On August 4th, 2006, AOL released a compressed text file on one
of its websites containing twenty million search keywords for over
650,000 users over a 3-month period, intended for research purposes.
AOL pulled the file from public access by the 7th, but not before it
had been mirrored, P2P-shared and seeded via BitTorrent. News filtered
down to the blogosphere and popular tech sites such as Digg and Wired
Whilst none of the records on the file are personally
identifiable per se, certain keywords contain personally identifiable
information  by means of the user typing in their own name
(ego-searching), as well as their address, social security number or
by other means. Each user is identified on this list by a unique
sequential key, which enables the compilation of a user's search
AOL acknowledged it was a mistake and removed the data, although
the files can still be downloaded from mirror sites. Additionally,
several searchable databases of the report also exist on the internet.
Mistake? If betraying the trust of 2/3 of a million subscribers equals
a mistake, how do they define catastrophe?
Apart from the obvious PR quagmire that AOL now finds itself in, and
the painful regret (or torn anus) that AOL users may be feeling (and
should have been feeling since they signed up ), the long-term
impact is immeasurable. Their stock is falling . They're giving
away BYOA accounts,  (they'd have to at this point), a move which
may cost Time Warner over a billion dollars by 2009.  They're
facing penalties, fines, not to mention lawsuits.  If there's a
bottom for any business to hit, they're very close. 
They should take a cue from ValuJet and change their name (again).
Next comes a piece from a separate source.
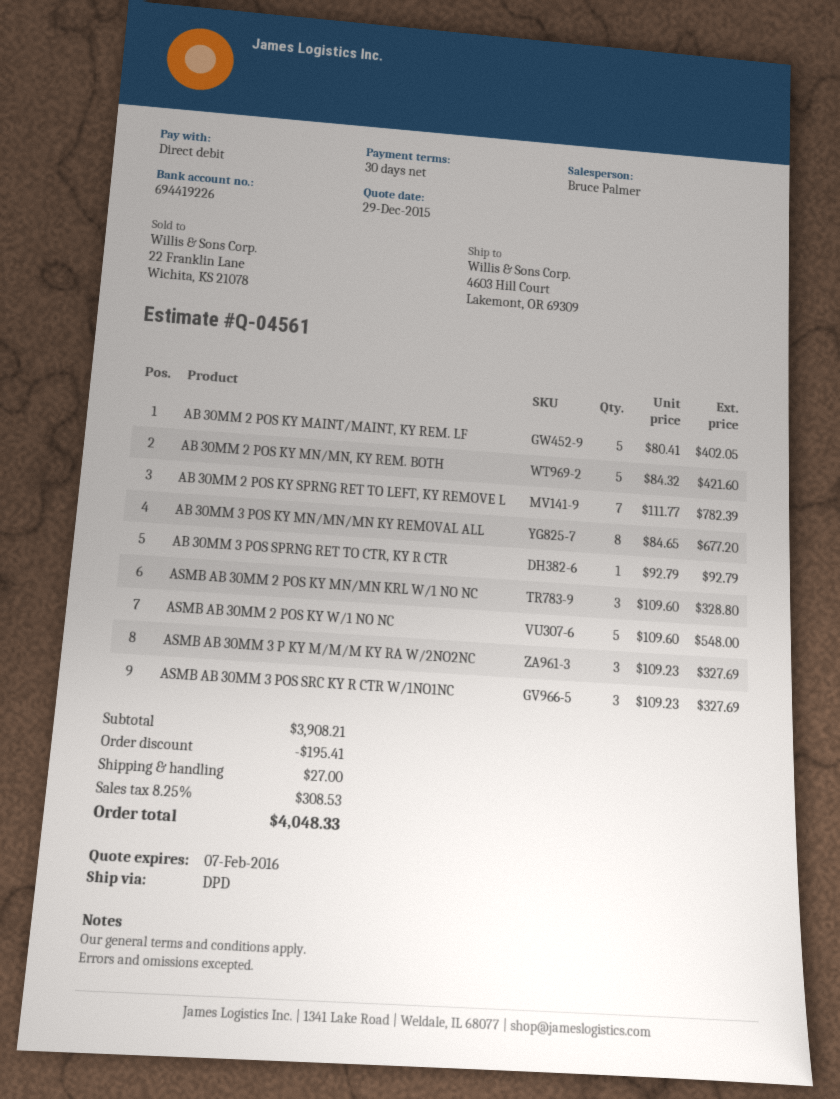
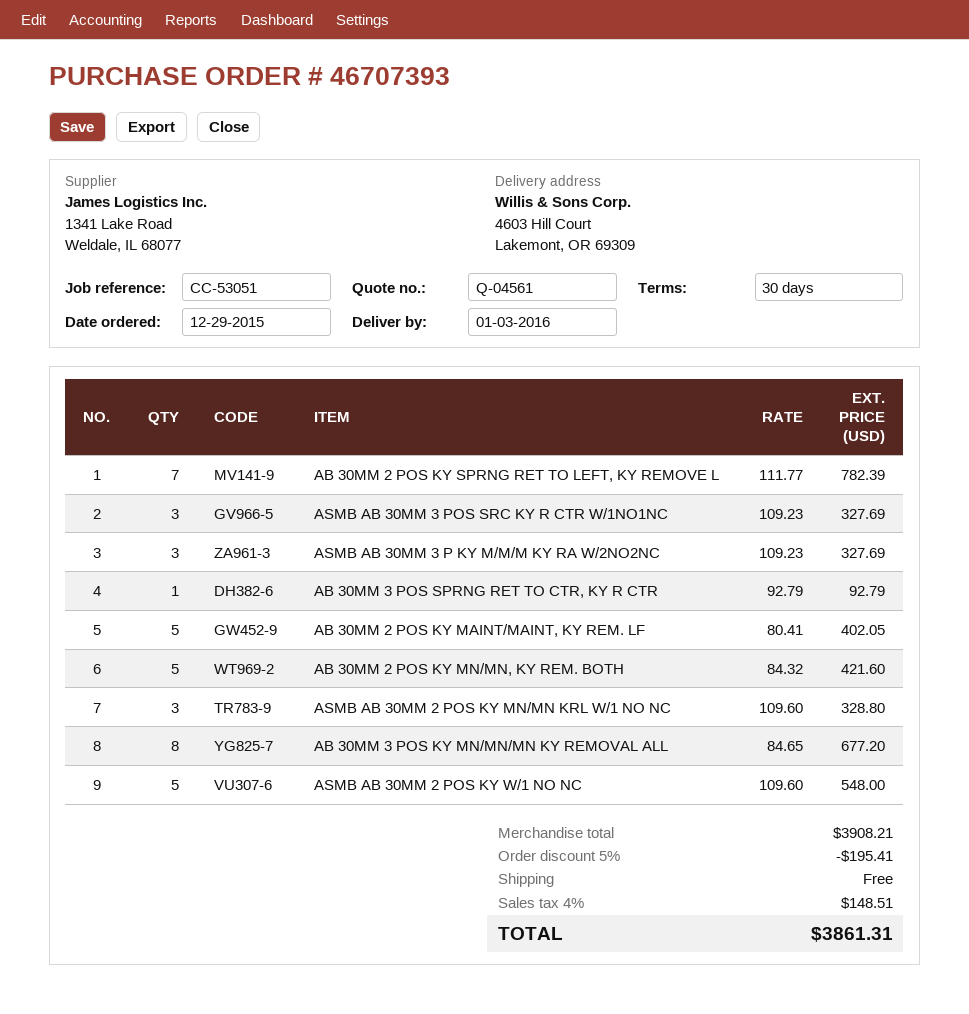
shipping: 27.00 -> 0.00
tax: 8.25% = 308.53 -> 4% = 148.51
total: 4048.33 -> 3861.31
AOL states they keep 30 days of user-identifiable search history, and
that a research division may keep three months or more of search
history, but not associated to specific accounts, (the latter echoes
of what was released on 4 August). Google has already stated they will
continue to store search queries and related info, and that they won't
make the same mistake AOL did. [10, 11] Predictably, Yahoo! Search!
will! do! the! same! Considering the staggering amount of
infrastructure Google possesses, (Great Caesar's Ghost--Google has an
estimated four PB of RAM alone), their data retention capabilities far
exceed the 90 days of history AOL retains for research purposes.
That search you did recently for Paris' poodle porn may come back to
haunt you. Even though you were just doing it for a friend.